Dystopian novels have a tendency to stick to the same topics—corrupt government regimes, say, or machine-controlled societies in which free will is forever a damsel in distress, waiting for her Galahad. Our knight-errant in question generally takes the form of some free-thinking rebel who refuses to be acclimatized to the horrors around him. Sociological points are made, ideas are hammered into metaphorical forms, and we end up with a novel that doesn’t teem with characters and motivations so much as it teems with symbols and warnings. I’ve enjoyed quite a few books like this, even if the message of most dystopian novels—“Heed what you have read here, lest it come to fruition!”—often makes me snicker in the same way that those old predictions of Criswell make me shake my head and giggle: “Future events such as these are bound to affect us in the future.” Indeed.

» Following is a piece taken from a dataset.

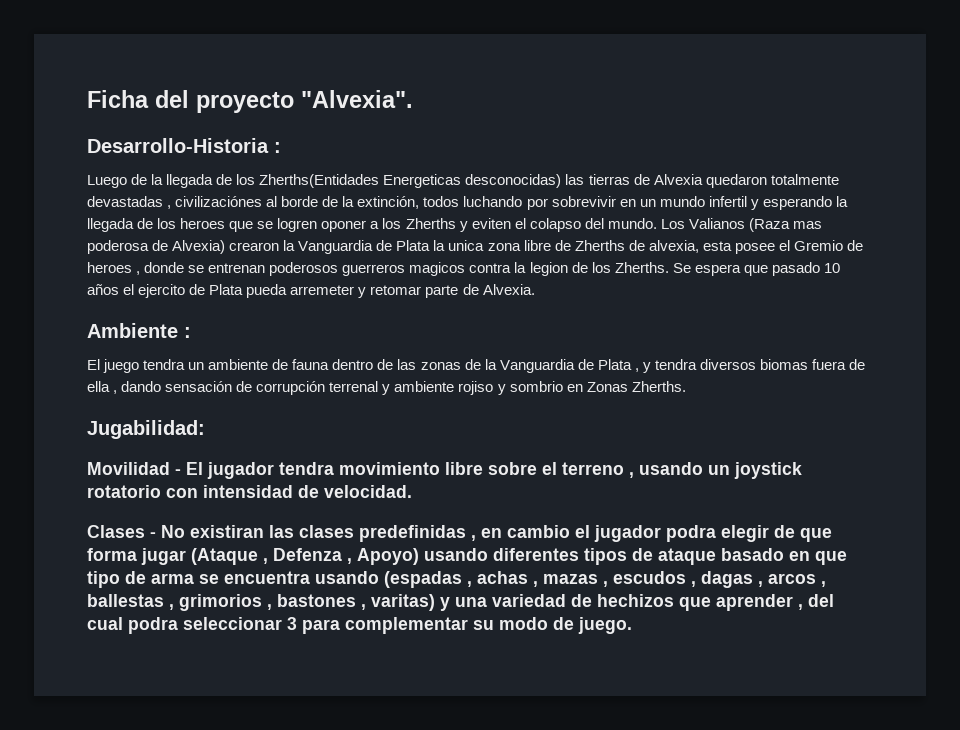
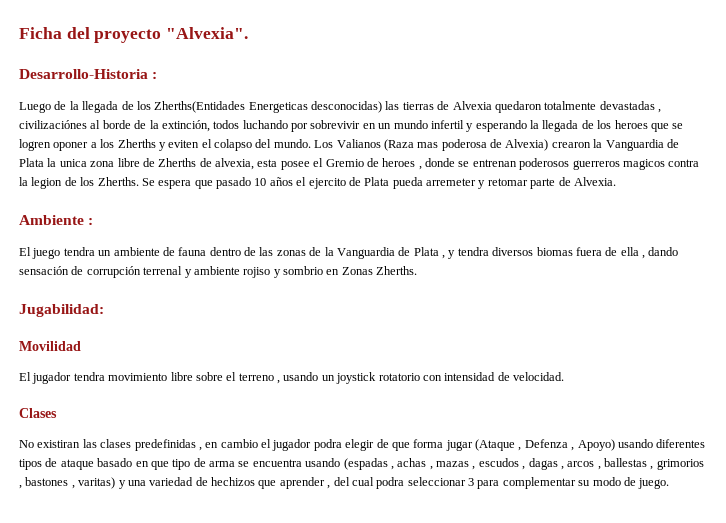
[175,469,181,475] - -> (81, 346) //
[150,532,156,538] - -> (57, 413) //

But far less common in the realm of the dystopian novel is the work that centers less on systems and their impact upon individuals and instead focuses on a single individual: the dystopian novel as one-man band. Some of Kafka’s stories have this quality, but I’m hesitant to say that Richard Burgin is writing in a Kafkaesque vein. In fact I’m hesitant to say that he’s writing in any tradition, save, perhaps, his own. When reading Rivers Last Longer one becomes acutely aware of what the book is not, simply by what it suggests and then appears to refute. Joyce had a knack for this kind of technique in certain strains that emerge in Ulysses, a tacit stylistic nod to a predecessor, and then a sharp veering away to create one of those readerly “Ah, so that is what he is after” moments that mark some of our more thought-provoking fictions. Rivers Last Longer is ostensibly a story of two friends rediscovering their friendship after a long hiatus—one of those periods that is familiar to all of us when enough phone calls are not returned, or geography imposes its will, or there is some other bit of nasty business: a drunken accusation, jealousy over a fetching spouse, or a loan that never got repaid.

In the case of Rivers Last Longer—brace yourself, literary students—that falling-out results [End Page xxvi] from a disagreement about starting a literary magazine. Friend Barry lashed out at friend Elliot, and a parting ensued. Eventually Barry—who has a penchant for phoning Elliot late at night and hanging up without a word—makes his way back into Elliot’s life; or, rather, the latter comes East to live in New York City with his talented writer friend. Elliot commutes back to Philadelphia to teach, and our literary upstarts prepare to unleash the literary review Beekman Place on the world. Literary-culture mavens can feast on plenty of insider details—the parties, the agents, the trading of favors, the cronyism, the conniving, and the awkward flirting that makes up a lot of what gets things done in Manhattan publishing.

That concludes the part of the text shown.